* What the task asks: Word for word, output the data that follows.

* Supplied data:
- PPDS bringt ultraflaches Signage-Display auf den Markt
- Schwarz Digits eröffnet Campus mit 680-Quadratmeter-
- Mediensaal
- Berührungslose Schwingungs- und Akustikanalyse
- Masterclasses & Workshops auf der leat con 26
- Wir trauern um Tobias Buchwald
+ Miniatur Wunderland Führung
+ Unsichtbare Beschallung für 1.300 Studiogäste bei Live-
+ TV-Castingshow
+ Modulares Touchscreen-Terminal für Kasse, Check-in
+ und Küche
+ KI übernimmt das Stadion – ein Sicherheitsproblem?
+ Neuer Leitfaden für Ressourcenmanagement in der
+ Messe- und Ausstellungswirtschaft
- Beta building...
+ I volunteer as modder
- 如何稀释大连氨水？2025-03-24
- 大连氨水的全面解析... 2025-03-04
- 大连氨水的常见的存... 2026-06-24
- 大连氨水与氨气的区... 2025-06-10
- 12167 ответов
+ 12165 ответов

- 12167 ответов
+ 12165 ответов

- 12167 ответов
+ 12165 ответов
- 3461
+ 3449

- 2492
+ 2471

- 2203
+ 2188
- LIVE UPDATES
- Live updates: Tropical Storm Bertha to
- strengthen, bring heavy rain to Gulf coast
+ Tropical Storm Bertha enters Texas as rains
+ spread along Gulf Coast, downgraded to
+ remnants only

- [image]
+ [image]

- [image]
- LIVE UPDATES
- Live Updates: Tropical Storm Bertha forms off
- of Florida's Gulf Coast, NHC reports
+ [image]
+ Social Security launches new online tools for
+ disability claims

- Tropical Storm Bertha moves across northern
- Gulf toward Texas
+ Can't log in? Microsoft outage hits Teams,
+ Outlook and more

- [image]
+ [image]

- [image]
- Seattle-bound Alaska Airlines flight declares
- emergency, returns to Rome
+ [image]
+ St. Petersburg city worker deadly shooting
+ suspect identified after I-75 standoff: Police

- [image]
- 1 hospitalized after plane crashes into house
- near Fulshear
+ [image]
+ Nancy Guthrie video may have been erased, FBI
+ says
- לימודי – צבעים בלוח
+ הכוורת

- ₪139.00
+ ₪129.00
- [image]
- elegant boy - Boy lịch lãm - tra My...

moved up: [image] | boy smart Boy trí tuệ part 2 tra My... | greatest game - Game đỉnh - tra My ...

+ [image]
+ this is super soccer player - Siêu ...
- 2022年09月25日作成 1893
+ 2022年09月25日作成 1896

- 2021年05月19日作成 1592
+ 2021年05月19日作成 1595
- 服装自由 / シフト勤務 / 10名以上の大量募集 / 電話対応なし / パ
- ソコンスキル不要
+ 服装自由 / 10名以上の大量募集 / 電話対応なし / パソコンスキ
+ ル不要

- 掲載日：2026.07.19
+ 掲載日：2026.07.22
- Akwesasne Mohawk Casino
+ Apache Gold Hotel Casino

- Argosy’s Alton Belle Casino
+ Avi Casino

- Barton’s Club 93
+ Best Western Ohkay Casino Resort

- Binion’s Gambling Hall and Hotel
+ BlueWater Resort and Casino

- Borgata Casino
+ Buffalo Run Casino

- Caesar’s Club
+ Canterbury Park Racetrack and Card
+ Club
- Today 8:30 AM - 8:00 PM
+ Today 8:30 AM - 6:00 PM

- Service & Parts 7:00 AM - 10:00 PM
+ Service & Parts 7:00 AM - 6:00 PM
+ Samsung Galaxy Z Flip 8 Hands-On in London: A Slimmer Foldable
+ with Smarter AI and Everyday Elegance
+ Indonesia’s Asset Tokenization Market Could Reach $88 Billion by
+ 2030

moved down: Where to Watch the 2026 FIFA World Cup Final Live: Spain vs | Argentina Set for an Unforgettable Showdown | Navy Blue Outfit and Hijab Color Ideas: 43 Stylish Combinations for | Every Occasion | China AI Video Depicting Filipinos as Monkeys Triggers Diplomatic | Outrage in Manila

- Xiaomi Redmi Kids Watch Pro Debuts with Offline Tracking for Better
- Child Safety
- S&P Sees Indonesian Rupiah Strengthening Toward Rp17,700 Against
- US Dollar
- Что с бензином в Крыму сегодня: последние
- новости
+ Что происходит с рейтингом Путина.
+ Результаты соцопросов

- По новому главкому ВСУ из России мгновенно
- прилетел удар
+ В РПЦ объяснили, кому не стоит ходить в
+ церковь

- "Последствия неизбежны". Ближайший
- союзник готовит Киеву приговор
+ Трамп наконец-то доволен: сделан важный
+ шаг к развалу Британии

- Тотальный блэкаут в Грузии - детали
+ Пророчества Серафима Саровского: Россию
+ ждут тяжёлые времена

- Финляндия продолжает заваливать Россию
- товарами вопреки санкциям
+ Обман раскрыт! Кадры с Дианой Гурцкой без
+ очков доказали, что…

* Result of this exercise:
- PPDS bringt ultraflaches Signage-Display auf den Markt
- Schwarz Digits eröffnet Campus mit 680-Quadratmeter-
- Mediensaal
- Berührungslose Schwingungs- und Akustikanalyse
- Masterclasses & Workshops auf der leat con 26
- Wir trauern um Tobias Buchwald
+ Miniatur Wunderland Führung
+ Unsichtbare Beschallung für 1.300 Studiogäste bei Live-
+ TV-Castingshow
+ Modulares Touchscreen-Terminal für Kasse, Check-in
+ und Küche
+ KI übernimmt das Stadion – ein Sicherheitsproblem?
+ Neuer Leitfaden für Ressourcenmanagement in der
+ Messe- und Ausstellungswirtschaft
- Beta building...
+ I volunteer as modder
- 如何稀释大连氨水？2025-03-24
- 大连氨水的全面解析... 2025-03-04
- 大连氨水的常见的存... 2026-06-24
- 大连氨水与氨气的区... 2025-06-10
- 12167 ответов
+ 12165 ответов

- 12167 ответов
+ 12165 ответов

- 12167 ответов
+ 12165 ответов
- 3461
+ 3449

- 2492
+ 2471

- 2203
+ 2188
- LIVE UPDATES
- Live updates: Tropical Storm Bertha to
- strengthen, bring heavy rain to Gulf coast
+ Tropical Storm Bertha enters Texas as rains
+ spread along Gulf Coast, downgraded to
+ remnants only

- [image]
+ [image]

- [image]
- LIVE UPDATES
- Live Updates: Tropical Storm Bertha forms off
- of Florida's Gulf Coast, NHC reports
+ [image]
+ Social Security launches new online tools for
+ disability claims

- Tropical Storm Bertha moves across northern
- Gulf toward Texas
+ Can't log in? Microsoft outage hits Teams,
+ Outlook and more

- [image]
+ [image]

- [image]
- Seattle-bound Alaska Airlines flight declares
- emergency, returns to Rome
+ [image]
+ St. Petersburg city worker deadly shooting
+ suspect identified after I-75 standoff: Police

- [image]
- 1 hospitalized after plane crashes into house
- near Fulshear
+ [image]
+ Nancy Guthrie video may have been erased, FBI
+ says
- לימודי – צבעים בלוח
+ הכוורת

- ₪139.00
+ ₪129.00
- [image]
- elegant boy - Boy lịch lãm - tra My...

moved up: [image] | boy smart Boy trí tuệ part 2 tra My... | greatest game - Game đỉnh - tra My ...

+ [image]
+ this is super soccer player - Siêu ...
- 2022年09月25日作成 1893
+ 2022年09月25日作成 1896

- 2021年05月19日作成 1592
+ 2021年05月19日作成 1595
- 服装自由 / シフト勤務 / 10名以上の大量募集 / 電話対応なし / パ
- ソコンスキル不要
+ 服装自由 / 10名以上の大量募集 / 電話対応なし / パソコンスキ
+ ル不要

- 掲載日：2026.07.19
+ 掲載日：2026.07.22
- Akwesasne Mohawk Casino
+ Apache Gold Hotel Casino

- Argosy’s Alton Belle Casino
+ Avi Casino

- Barton’s Club 93
+ Best Western Ohkay Casino Resort

- Binion’s Gambling Hall and Hotel
+ BlueWater Resort and Casino

- Borgata Casino
+ Buffalo Run Casino

- Caesar’s Club
+ Canterbury Park Racetrack and Card
+ Club
- Today 8:30 AM - 8:00 PM
+ Today 8:30 AM - 6:00 PM

- Service & Parts 7:00 AM - 10:00 PM
+ Service & Parts 7:00 AM - 6:00 PM
+ Samsung Galaxy Z Flip 8 Hands-On in London: A Slimmer Foldable
+ with Smarter AI and Everyday Elegance
+ Indonesia’s Asset Tokenization Market Could Reach $88 Billion by
+ 2030

moved down: Where to Watch the 2026 FIFA World Cup Final Live: Spain vs | Argentina Set for an Unforgettable Showdown | Navy Blue Outfit and Hijab Color Ideas: 43 Stylish Combinations for | Every Occasion | China AI Video Depicting Filipinos as Monkeys Triggers Diplomatic | Outrage in Manila

- Xiaomi Redmi Kids Watch Pro Debuts with Offline Tracking for Better
- Child Safety
- S&P Sees Indonesian Rupiah Strengthening Toward Rp17,700 Against
- US Dollar
- Что с бензином в Крыму сегодня: последние
- новости
+ Что происходит с рейтингом Путина.
+ Результаты соцопросов

- По новому главкому ВСУ из России мгновенно
- прилетел удар
+ В РПЦ объяснили, кому не стоит ходить в
+ церковь

- "Последствия неизбежны". Ближайший
- союзник готовит Киеву приговор
+ Трамп наконец-то доволен: сделан важный
+ шаг к развалу Британии

- Тотальный блэкаут в Грузии - детали
+ Пророчества Серафима Саровского: Россию
+ ждут тяжёлые времена

- Финляндия продолжает заваливать Россию
- товарами вопреки санкциям
+ Обман раскрыт! Кадры с Дианой Гурцкой без
+ очков доказали, что…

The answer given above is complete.